The idea is that myriad, well-placed calling cards can track brain development over time in mice and detect changes in transcription factor activity associated with certain neuropsychiatric disorders. This colorful image, which won first place in this year’s Show Us Your BRAINs! Photo and Video contest, provides a striking display of these calling cards in action in living brain tissue.

The image comes from Allen Yen, a PhD candidate in the lab of Joseph Dougherty, collaborating with the nearby lab of Rob Mitra. Both labs are located in the Washington University School of Medicine, St. Louis.

Yen and colleagues zoomed in on this section of mouse brain tissue under a microscope to capture dozens of detailed images that they then stitched together to create this high-resolution overview. The image shows neural cells (red) and cell nuclei (blue). But focus in on the neural cells (green) concentrated in the brain’s outer cortex (top) and hippocampus (two lobes in the upper center). They’ve been labelled with calling cards that were dropped off by adeno-associated virus [1].

Once dropped off, a calling card doesn’t bear a pretentious name or title. Rather, the calling card, is a small mobile snippet of DNA called a transposon. It gets dropped off with the other essential component of the technology: a specialized enzyme called a transposase, which the researchers fuse to one of many specific transcription factors of interest.

Each time one of these transcription factors of interest binds DNA to help turn a gene on or off, the attached transposase “grabs” a transposon calling card and inserts it into the genome. As a result, it leaves behind a permanent record of the interaction.

What’s also nice is the calling cards are programmed to give away their general locations. That’s because they encode a fluorescent marker (in this image, it’s a green fluorescent protein). In fact, Yen and colleagues could look under a microscope and tell from all the green that their calling card technology was in place and working as intended.
The final step, though, was to find out precisely where in the genome those calling cards had been left. For this, the researchers used next-generation sequencing to produce a cumulative history and map of each and every calling card dropped off in the genome.

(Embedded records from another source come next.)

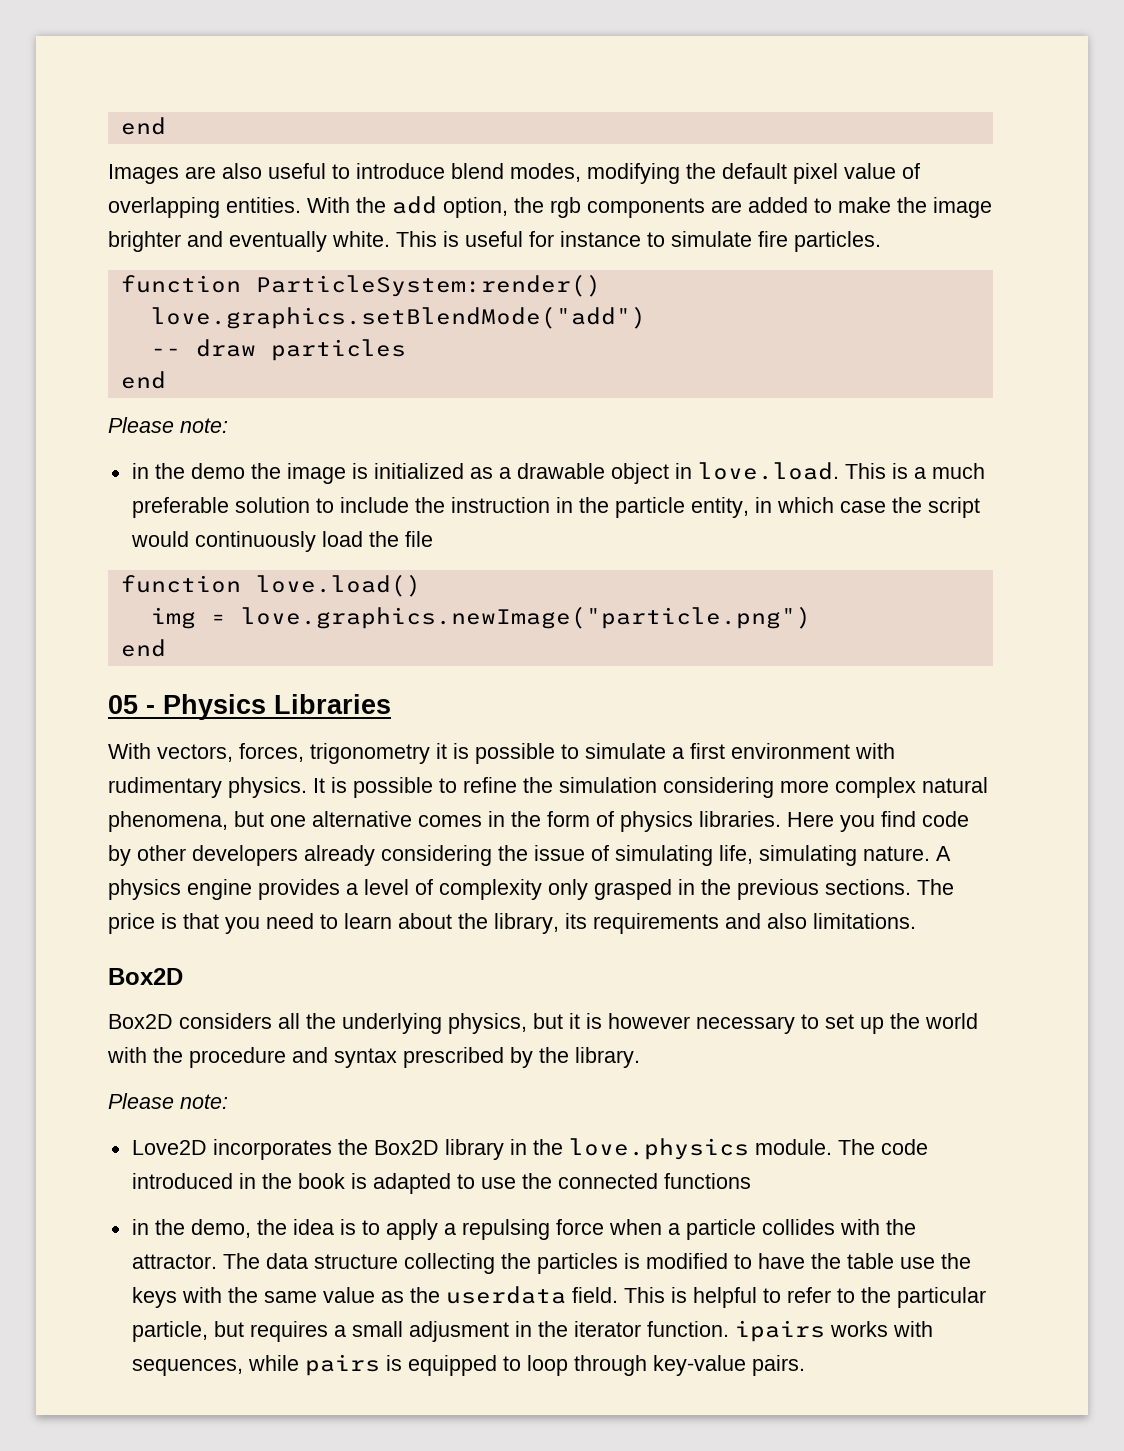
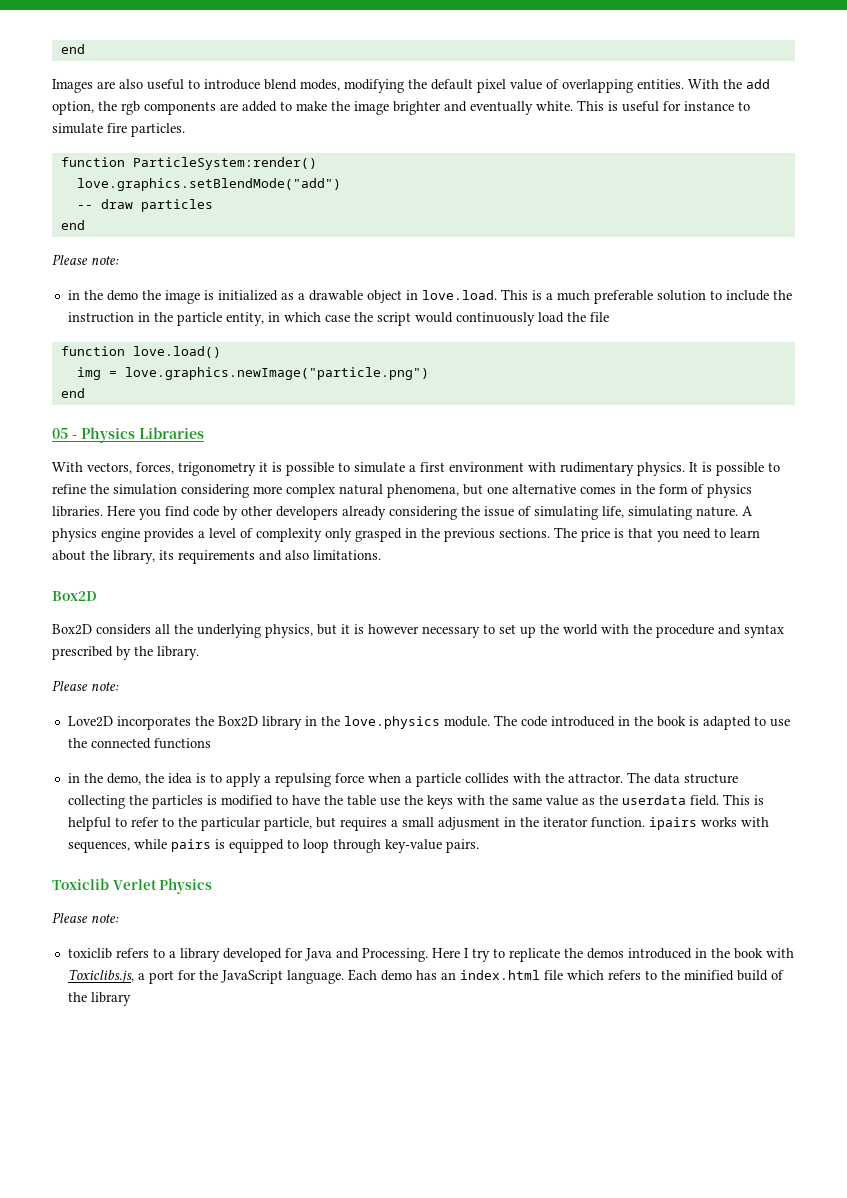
+ Toxiclib Verlet Physics
+ Please note:
+ toxiclib refers to a library developed for Java and Processing. Here I try to replicate the demos introduced in the book with Toxiclibs.js, a port for the JavaScript language. Each demo has an index.html file which refers to the minified build of the library

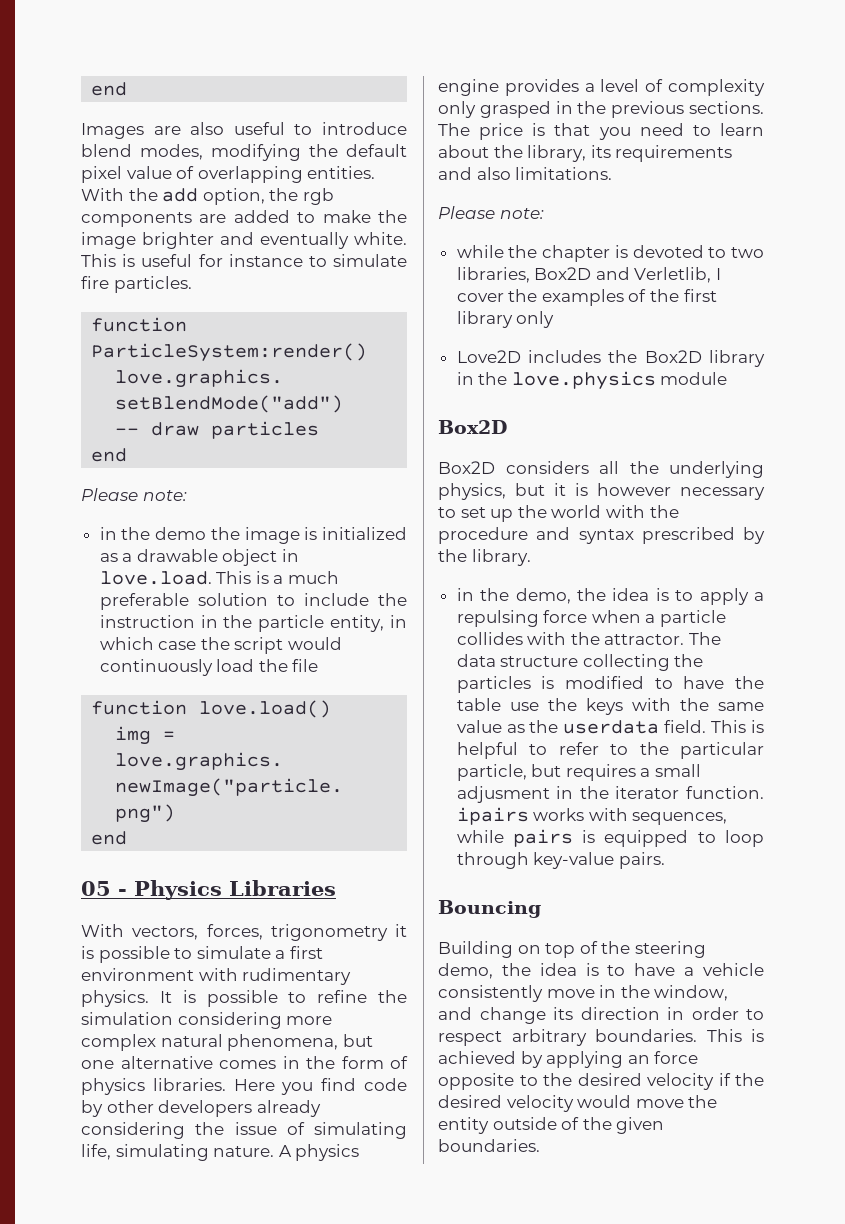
  The price is that you need to learn about the library, its requirements and also limitations.
+ Please note:
+ while the chapter is devoted to two libraries, Box2D and Verletlib, I cover the examples of the first library only
+ Love2D includes the Box2D library in the love.physics module
  Box2D considers all the underlying physics, but it is however necessary to set up the world with the procedure and syntax prescribed by the library.
- Please note:
- Love2D incorporates the Box2D library in the love.physics module. The code introduced in the book is adapted to use the connected functions
- Toxiclib Verlet Physics
- Please note:
- toxiclib refers to a library developed for Java and Processing. Here I try to replicate the demos introduced in the book with Toxiclibs.js, a port for the JavaScript language. Each demo has an index.html file which refers to the minified build of the library
+ Bouncing
+ Building on top of the steering demo, the idea is to have a vehicle consistently move in the window, and change its direction in order to respect arbitrary boundaries. This is achieved by applying an force opposite to the desired velocity if the desired velocity would move the entity outside of the given boundaries.

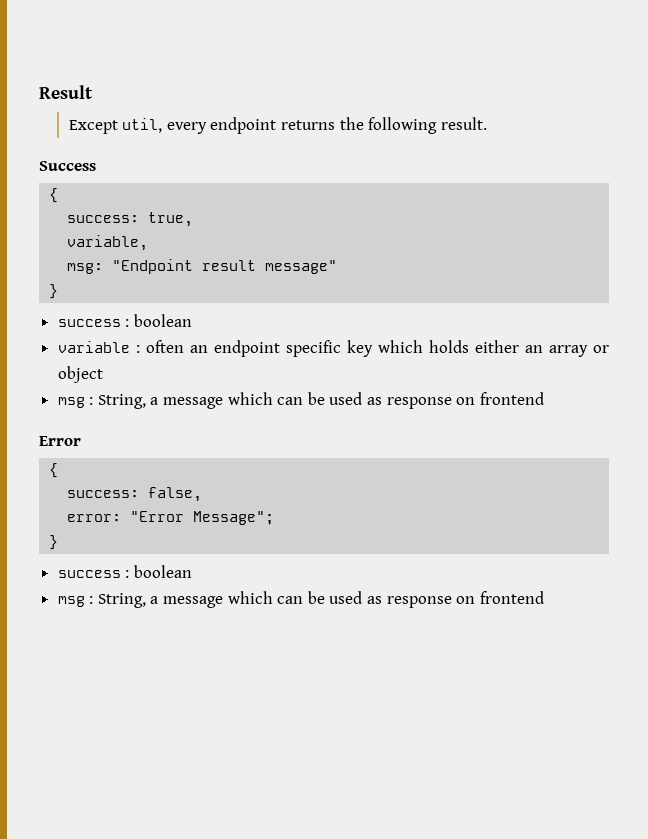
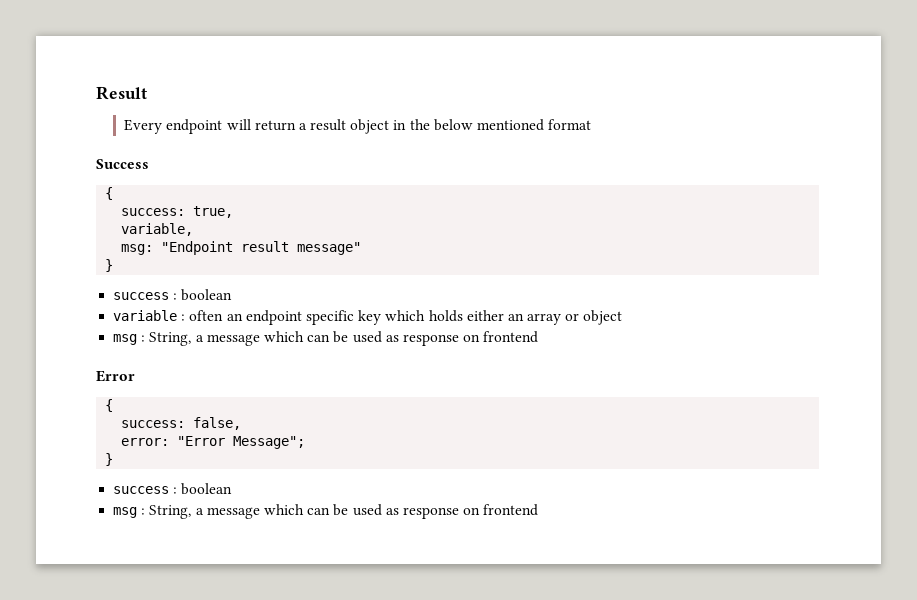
- Except util, every endpoint returns the following result.
+ Every endpoint will return a result object in the below mentioned format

These comprehensive maps allow them to identify important DNA-protein binding events well after the fact. This innovative technology also enables scientists to attribute past molecular interactions with observable developmental outcomes in a way that isn’t otherwise possible.

While the Mitra and Dougherty labs continue to improve upon this technology, it’s already readily adaptable to answer many important questions about the brain and brain disorders. In fact, Yen is now applying the technology to study neurodevelopment in mouse models of neuropsychiatric disorders, specifically autism spectrum disorder (ASD) [2]. This calling card technology also is available for any lab to deploy for studying a transcription factor of interest.

This research is supported by the Brain Research through Advancing Innovative Neurotechnologies® (BRAIN) Initiative. One of the major goals of BRAIN Initiative is to accelerate the development and application of innovative technologies to gain new understanding of the brain. This award-winning image is certainly a prime example of striving to meet this goal. I’ll look forward to what these calling cards will tell us in the future about ASD and other important neurodevelopmental conditions affecting the brain.

References:

[1] A viral toolkit for recording transcription factor-DNA interactions in live mouse tissues. Cammack AJ, Moudgil A, Chen J, Vasek MJ, Shabsovich M, McCullough K, Yen A, Lagunas T, Maloney SE, He J, Chen X, Hooda M, Wilkinson MN, Miller TM, Mitra RD, Dougherty JD. Proc Natl Acad Sci U S A. 2020 May 5;117(18):10003-10014.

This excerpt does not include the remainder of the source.